-- Opening Marker --

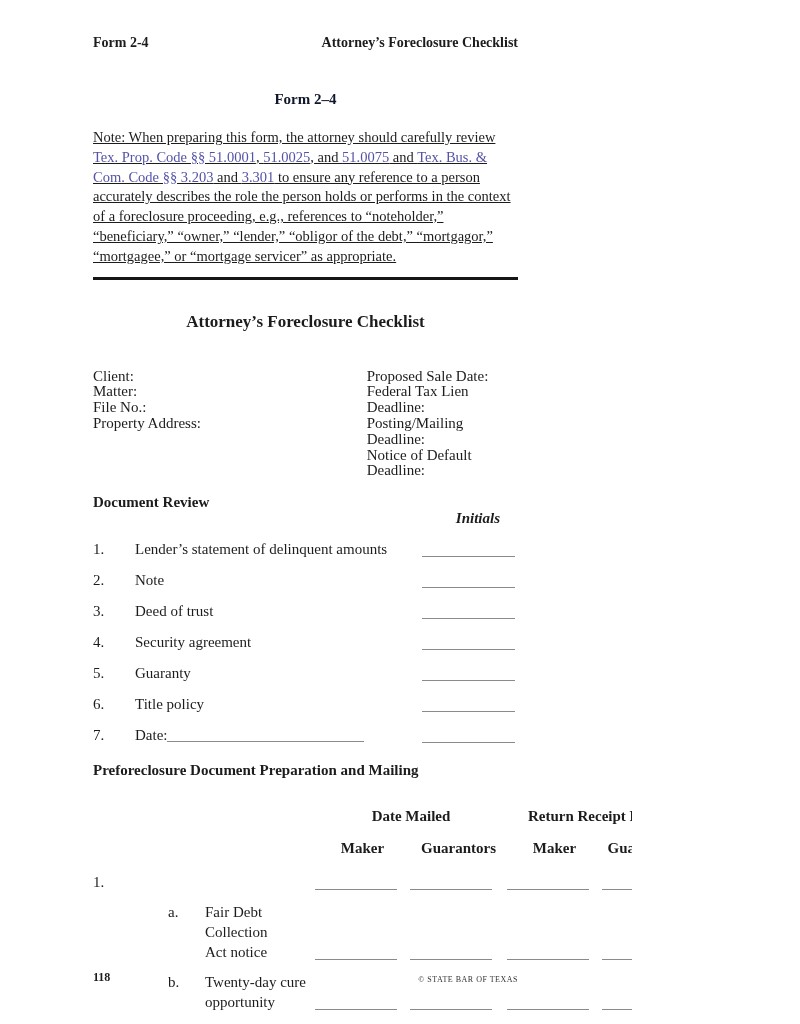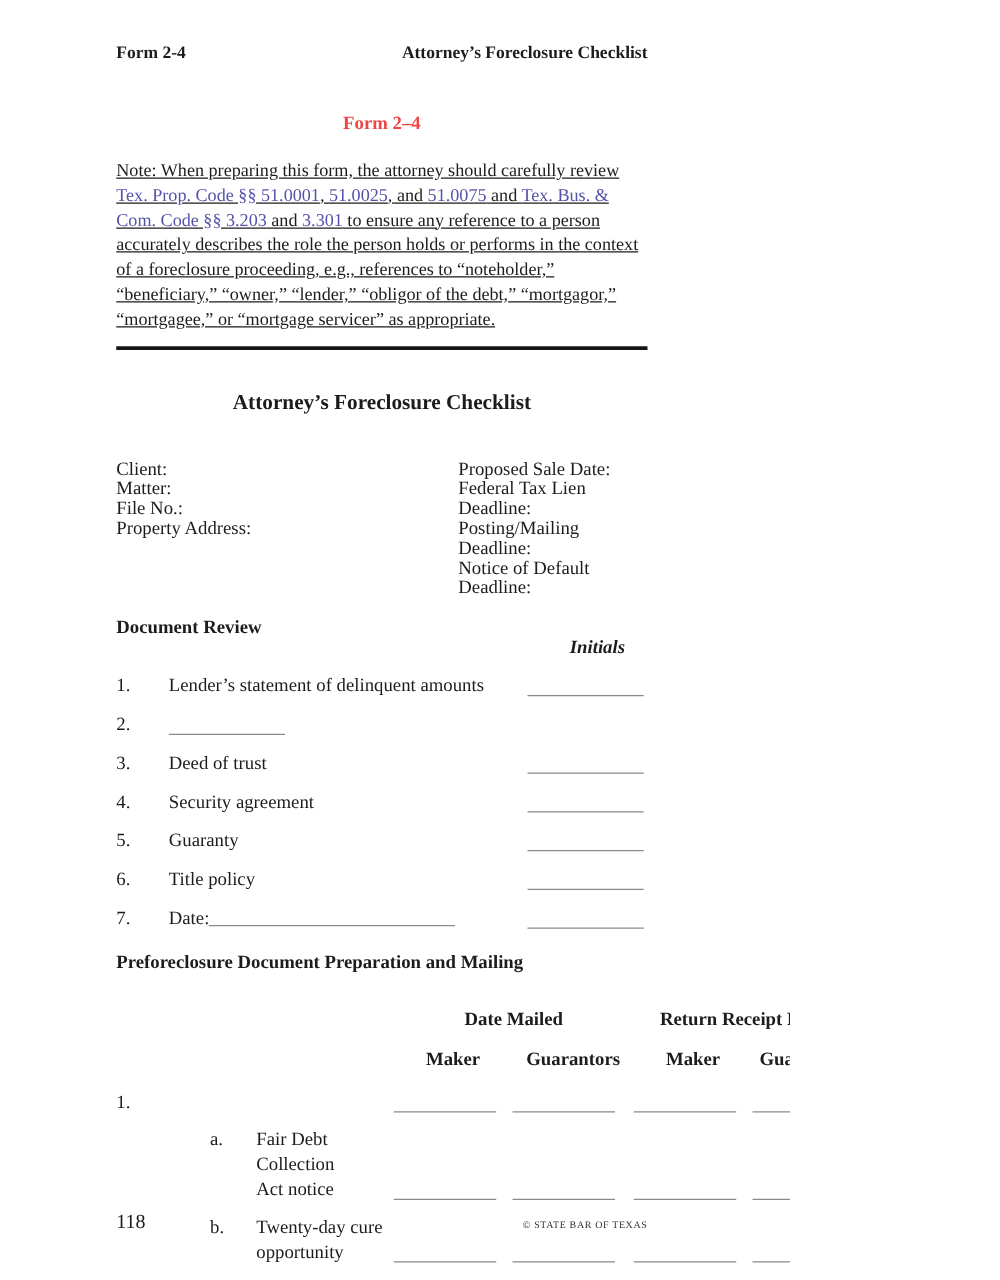--- a/index.html
+++ b/index.html
@@ -2,21 +2,21 @@
 <html><head>
 <meta charset="utf-8">
 <style>
   html,body{margin:0;padding:0;background:#ffffff;}
   .page{
     width:632px;height:1024px;background:#ffffff;position:relative;
     font-family:"Liberation Serif",serif;color:#1c1c1c;
     box-sizing:border-box;padding:35px 114px 0 93px;overflow:hidden;
   }
   .header{display:flex;justify-content:space-between;font-weight:bold;font-size:14px;line-height:15px;}
-  .form-title{margin-top:42px;text-align:center;color:#ef4444;font-weight:bold;font-size:15px;line-height:15px;}
+  .form-title{margin-top:42px;text-align:center;color:#0f172a;font-weight:bold;font-size:15px;line-height:15px;}
   .note{margin:21px 0 0 0;font-size:14.5px;line-height:19.8px;text-align:left;text-decoration:underline;}
   .note .link{color:#5453a8;text-decoration:none;cursor:pointer;}
   .divider{margin-top:10px;border-top:3px solid #161616;height:0;}
   .main-title{margin-top:33px;text-align:center;font-weight:bold;font-size:17px;line-height:17px;}
   .fields{margin-top:39px;display:flex;font-size:15px;line-height:15.8px;}
   .fields .col-left{width:302px;}
   .dr-heading{margin-top:16px;font-weight:bold;font-size:15px;line-height:15px;}
   .initials{margin-top:1px;text-align:right;font-weight:bold;font-size:15px;line-height:15px;padding-right:18px;font-style:italic;}
   .dr-item{display:flex;align-items:flex-end;margin-top:16px;font-size:15px;line-height:15px;}
   .dr-item .num{width:42px;flex:none;}
@@ -34,21 +34,21 @@
   .pf-row{margin-top:16px;font-size:15px;line-height:20px;align-items:end;}
   .pf-row .labelcell{display:flex;}
   .pf-row .num{width:42px;flex:none;}
   .pf-row .rlabel{flex:1;}
   .pf-row.sub{margin-top:10px;}
   .pf-row.sub .labelcell{padding-left:75px;}
   .pf-row.sub .num{width:37px;}
   .pf-row .cell{display:flex;}
   .pf-row .blank{width:82px;margin-bottom:2px;}
   .footer{position:absolute;left:93px;right:114px;bottom:40px;display:flex;justify-content:space-between;align-items:flex-end;}
-  .page-num{font-size:16px;line-height:13px;}
+  .page-num{font-size:12px;line-height:13px;font-weight:bold;}
   .copyright{font-size:8px;letter-spacing:0.5px;color:#333333;line-height:9px;}
 </style>
 </head>
 <body>
 
 <div class="page">
 
   <div class="header">
     <span>Form 2-4</span>
     <span>Attorney’s Foreclosure Checklist</span>
@@ -80,20 +80,21 @@
   <div class="dr-heading">Document Review</div>
   <div class="initials">Initials</div>
 
   <div class="dr-item">
     <span class="num">1.</span>
     <span class="label">Lender’s statement of delinquent amounts</span>
     <span class="blank"></span>
   </div>
   <div class="dr-item">
     <span class="num">2.</span>
+    <span class="label">Note</span>
     <span class="blank"></span>
   </div>
   <div class="dr-item">
     <span class="num">3.</span>
     <span class="label">Deed of trust</span>
     <span class="blank"></span>
   </div>
   <div class="dr-item">
     <span class="num">4.</span>
     <span class="label">Security agreement</span>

-- Closing Marker --

- _PROBLEM TO SOLVE_: From the listing above, copy every line that holds the string "flex".

- _EXPECTED ANSWER_:
   .header{display:flex;justify-content:space-between;font-weight:bold;font-size:14px;line-height:15px;}
   .fields{margin-top:39px;display:flex;font-size:15px;line-height:15.8px;}
   .dr-item{display:flex;align-items:flex-end;margin-top:16px;font-size:15px;line-height:15px;}
   .dr-item .num{width:42px;flex:none;}
   .pf-row .labelcell{display:flex;}
   .pf-row .num{width:42px;flex:none;}
   .pf-row .rlabel{flex:1;}
   .pf-row .cell{display:flex;}
   .footer{position:absolute;left:93px;right:114px;bottom:40px;display:flex;justify-content:space-between;align-items:flex-end;}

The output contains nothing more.